_PROMPT_. Exactly as given, transcribe each entry that follows.

[DATASET EXCERPTS Boundary: Start]

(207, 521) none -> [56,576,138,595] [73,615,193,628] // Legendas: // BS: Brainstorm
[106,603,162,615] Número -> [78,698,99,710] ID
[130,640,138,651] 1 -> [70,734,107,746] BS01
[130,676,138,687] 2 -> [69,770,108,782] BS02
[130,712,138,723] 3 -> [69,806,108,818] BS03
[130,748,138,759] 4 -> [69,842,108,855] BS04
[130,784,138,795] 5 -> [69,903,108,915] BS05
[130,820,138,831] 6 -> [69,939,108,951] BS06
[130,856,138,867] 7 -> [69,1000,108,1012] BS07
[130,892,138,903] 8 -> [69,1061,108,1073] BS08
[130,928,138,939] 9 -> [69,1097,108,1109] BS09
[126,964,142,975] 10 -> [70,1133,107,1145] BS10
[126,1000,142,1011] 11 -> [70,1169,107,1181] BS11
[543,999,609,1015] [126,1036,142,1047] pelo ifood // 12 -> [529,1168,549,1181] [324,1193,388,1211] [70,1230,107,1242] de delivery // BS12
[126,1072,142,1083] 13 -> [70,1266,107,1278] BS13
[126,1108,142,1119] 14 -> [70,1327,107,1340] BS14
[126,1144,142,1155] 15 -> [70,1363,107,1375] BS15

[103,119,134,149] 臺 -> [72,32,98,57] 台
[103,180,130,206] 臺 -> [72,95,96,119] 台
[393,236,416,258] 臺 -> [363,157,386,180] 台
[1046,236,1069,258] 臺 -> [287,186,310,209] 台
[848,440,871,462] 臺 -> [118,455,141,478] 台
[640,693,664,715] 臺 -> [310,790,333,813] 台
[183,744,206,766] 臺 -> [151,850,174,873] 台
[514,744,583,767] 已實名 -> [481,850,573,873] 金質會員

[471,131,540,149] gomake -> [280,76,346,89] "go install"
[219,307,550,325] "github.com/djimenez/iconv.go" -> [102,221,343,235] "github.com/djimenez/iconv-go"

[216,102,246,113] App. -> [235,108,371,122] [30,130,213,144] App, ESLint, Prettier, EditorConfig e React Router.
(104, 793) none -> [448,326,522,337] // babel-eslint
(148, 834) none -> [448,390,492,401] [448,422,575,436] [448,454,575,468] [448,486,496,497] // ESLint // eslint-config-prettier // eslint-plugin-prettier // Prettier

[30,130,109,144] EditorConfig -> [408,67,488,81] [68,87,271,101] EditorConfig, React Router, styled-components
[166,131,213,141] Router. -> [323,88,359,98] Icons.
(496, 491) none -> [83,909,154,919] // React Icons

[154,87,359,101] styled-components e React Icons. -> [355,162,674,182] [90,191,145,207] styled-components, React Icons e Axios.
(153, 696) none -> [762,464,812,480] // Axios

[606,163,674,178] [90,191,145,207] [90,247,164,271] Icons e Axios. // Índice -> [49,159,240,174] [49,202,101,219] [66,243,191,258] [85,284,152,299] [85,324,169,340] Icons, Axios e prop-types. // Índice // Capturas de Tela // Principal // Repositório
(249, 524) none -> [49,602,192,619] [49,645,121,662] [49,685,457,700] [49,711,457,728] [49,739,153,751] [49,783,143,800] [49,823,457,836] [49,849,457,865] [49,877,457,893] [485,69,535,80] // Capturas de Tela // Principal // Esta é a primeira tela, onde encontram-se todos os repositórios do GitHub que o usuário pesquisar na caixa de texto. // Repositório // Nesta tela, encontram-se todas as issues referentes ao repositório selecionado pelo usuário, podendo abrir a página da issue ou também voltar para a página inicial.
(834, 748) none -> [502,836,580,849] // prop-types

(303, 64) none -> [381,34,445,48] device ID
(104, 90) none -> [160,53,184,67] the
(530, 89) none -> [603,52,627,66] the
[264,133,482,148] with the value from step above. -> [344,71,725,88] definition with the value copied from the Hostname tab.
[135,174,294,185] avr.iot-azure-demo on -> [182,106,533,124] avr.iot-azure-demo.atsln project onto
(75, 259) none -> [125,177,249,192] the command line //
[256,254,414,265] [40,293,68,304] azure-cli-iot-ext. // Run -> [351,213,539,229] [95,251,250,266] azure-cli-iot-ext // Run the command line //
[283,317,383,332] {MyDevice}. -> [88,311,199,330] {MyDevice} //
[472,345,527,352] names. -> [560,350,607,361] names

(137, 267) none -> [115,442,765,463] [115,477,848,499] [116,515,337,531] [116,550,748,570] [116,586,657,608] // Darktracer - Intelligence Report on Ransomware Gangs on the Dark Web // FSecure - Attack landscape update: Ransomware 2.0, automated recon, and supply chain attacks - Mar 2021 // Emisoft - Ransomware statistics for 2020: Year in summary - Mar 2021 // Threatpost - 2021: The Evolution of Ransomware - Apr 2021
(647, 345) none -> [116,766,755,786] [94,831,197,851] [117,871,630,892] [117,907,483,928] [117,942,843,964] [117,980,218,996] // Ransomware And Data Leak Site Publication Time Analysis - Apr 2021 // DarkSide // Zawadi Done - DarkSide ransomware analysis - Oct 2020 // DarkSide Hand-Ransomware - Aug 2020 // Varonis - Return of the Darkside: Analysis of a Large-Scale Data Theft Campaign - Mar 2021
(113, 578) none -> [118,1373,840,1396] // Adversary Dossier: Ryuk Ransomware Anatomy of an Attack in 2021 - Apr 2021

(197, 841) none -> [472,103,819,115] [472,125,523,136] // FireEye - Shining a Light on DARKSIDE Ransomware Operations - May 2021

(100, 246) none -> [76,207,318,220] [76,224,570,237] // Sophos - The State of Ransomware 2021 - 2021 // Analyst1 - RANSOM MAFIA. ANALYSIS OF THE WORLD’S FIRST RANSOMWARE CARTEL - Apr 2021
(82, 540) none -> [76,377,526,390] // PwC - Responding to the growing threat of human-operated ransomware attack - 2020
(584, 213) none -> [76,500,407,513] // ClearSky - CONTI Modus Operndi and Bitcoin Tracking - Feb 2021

[DATASET EXCERPTS Boundary: End]

_TASK RESULT_.
(207, 521) none -> [56,576,138,595] [73,615,193,628] // Legendas: // BS: Brainstorm
[106,603,162,615] Número -> [78,698,99,710] ID
[130,640,138,651] 1 -> [70,734,107,746] BS01
[130,676,138,687] 2 -> [69,770,108,782] BS02
[130,712,138,723] 3 -> [69,806,108,818] BS03
[130,748,138,759] 4 -> [69,842,108,855] BS04
[130,784,138,795] 5 -> [69,903,108,915] BS05
[130,820,138,831] 6 -> [69,939,108,951] BS06
[130,856,138,867] 7 -> [69,1000,108,1012] BS07
[130,892,138,903] 8 -> [69,1061,108,1073] BS08
[130,928,138,939] 9 -> [69,1097,108,1109] BS09
[126,964,142,975] 10 -> [70,1133,107,1145] BS10
[126,1000,142,1011] 11 -> [70,1169,107,1181] BS11
[543,999,609,1015] [126,1036,142,1047] pelo ifood // 12 -> [529,1168,549,1181] [324,1193,388,1211] [70,1230,107,1242] de delivery // BS12
[126,1072,142,1083] 13 -> [70,1266,107,1278] BS13
[126,1108,142,1119] 14 -> [70,1327,107,1340] BS14
[126,1144,142,1155] 15 -> [70,1363,107,1375] BS15

[103,119,134,149] 臺 -> [72,32,98,57] 台
[103,180,130,206] 臺 -> [72,95,96,119] 台
[393,236,416,258] 臺 -> [363,157,386,180] 台
[1046,236,1069,258] 臺 -> [287,186,310,209] 台
[848,440,871,462] 臺 -> [118,455,141,478] 台
[640,693,664,715] 臺 -> [310,790,333,813] 台
[183,744,206,766] 臺 -> [151,850,174,873] 台
[514,744,583,767] 已實名 -> [481,850,573,873] 金質會員

[471,131,540,149] gomake -> [280,76,346,89] "go install"
[219,307,550,325] "github.com/djimenez/iconv.go" -> [102,221,343,235] "github.com/djimenez/iconv-go"

[216,102,246,113] App. -> [235,108,371,122] [30,130,213,144] App, ESLint, Prettier, EditorConfig e React Router.
(104, 793) none -> [448,326,522,337] // babel-eslint
(148, 834) none -> [448,390,492,401] [448,422,575,436] [448,454,575,468] [448,486,496,497] // ESLint // eslint-config-prettier // eslint-plugin-prettier // Prettier

[30,130,109,144] EditorConfig -> [408,67,488,81] [68,87,271,101] EditorConfig, React Router, styled-components
[166,131,213,141] Router. -> [323,88,359,98] Icons.
(496, 491) none -> [83,909,154,919] // React Icons

[154,87,359,101] styled-components e React Icons. -> [355,162,674,182] [90,191,145,207] styled-components, React Icons e Axios.
(153, 696) none -> [762,464,812,480] // Axios

[606,163,674,178] [90,191,145,207] [90,247,164,271] Icons e Axios. // Índice -> [49,159,240,174] [49,202,101,219] [66,243,191,258] [85,284,152,299] [85,324,169,340] Icons, Axios e prop-types. // Índice // Capturas de Tela // Principal // Repositório
(249, 524) none -> [49,602,192,619] [49,645,121,662] [49,685,457,700] [49,711,457,728] [49,739,153,751] [49,783,143,800] [49,823,457,836] [49,849,457,865] [49,877,457,893] [485,69,535,80] // Capturas de Tela // Principal // Esta é a primeira tela, onde encontram-se todos os repositórios do GitHub que o usuário pesquisar na caixa de texto. // Repositório // Nesta tela, encontram-se todas as issues referentes ao repositório selecionado pelo usuário, podendo abrir a página da issue ou também voltar para a página inicial.
(834, 748) none -> [502,836,580,849] // prop-types

(303, 64) none -> [381,34,445,48] device ID
(104, 90) none -> [160,53,184,67] the
(530, 89) none -> [603,52,627,66] the
[264,133,482,148] with the value from step above. -> [344,71,725,88] definition with the value copied from the Hostname tab.
[135,174,294,185] avr.iot-azure-demo on -> [182,106,533,124] avr.iot-azure-demo.atsln project onto
(75, 259) none -> [125,177,249,192] the command line //
[256,254,414,265] [40,293,68,304] azure-cli-iot-ext. // Run -> [351,213,539,229] [95,251,250,266] azure-cli-iot-ext // Run the command line //
[283,317,383,332] {MyDevice}. -> [88,311,199,330] {MyDevice} //
[472,345,527,352] names. -> [560,350,607,361] names

(137, 267) none -> [115,442,765,463] [115,477,848,499] [116,515,337,531] [116,550,748,570] [116,586,657,608] // Darktracer - Intelligence Report on Ransomware Gangs on the Dark Web // FSecure - Attack landscape update: Ransomware 2.0, automated recon, and supply chain attacks - Mar 2021 // Emisoft - Ransomware statistics for 2020: Year in summary - Mar 2021 // Threatpost - 2021: The Evolution of Ransomware - Apr 2021
(647, 345) none -> [116,766,755,786] [94,831,197,851] [117,871,630,892] [117,907,483,928] [117,942,843,964] [117,980,218,996] // Ransomware And Data Leak Site Publication Time Analysis - Apr 2021 // DarkSide // Zawadi Done - DarkSide ransomware analysis - Oct 2020 // DarkSide Hand-Ransomware - Aug 2020 // Varonis - Return of the Darkside: Analysis of a Large-Scale Data Theft Campaign - Mar 2021
(113, 578) none -> [118,1373,840,1396] // Adversary Dossier: Ryuk Ransomware Anatomy of an Attack in 2021 - Apr 2021

(197, 841) none -> [472,103,819,115] [472,125,523,136] // FireEye - Shining a Light on DARKSIDE Ransomware Operations - May 2021

(100, 246) none -> [76,207,318,220] [76,224,570,237] // Sophos - The State of Ransomware 2021 - 2021 // Analyst1 - RANSOM MAFIA. ANALYSIS OF THE WORLD’S FIRST RANSOMWARE CARTEL - Apr 2021
(82, 540) none -> [76,377,526,390] // PwC - Responding to the growing threat of human-operated ransomware attack - 2020
(584, 213) none -> [76,500,407,513] // ClearSky - CONTI Modus Operndi and Bitcoin Tracking - Feb 2021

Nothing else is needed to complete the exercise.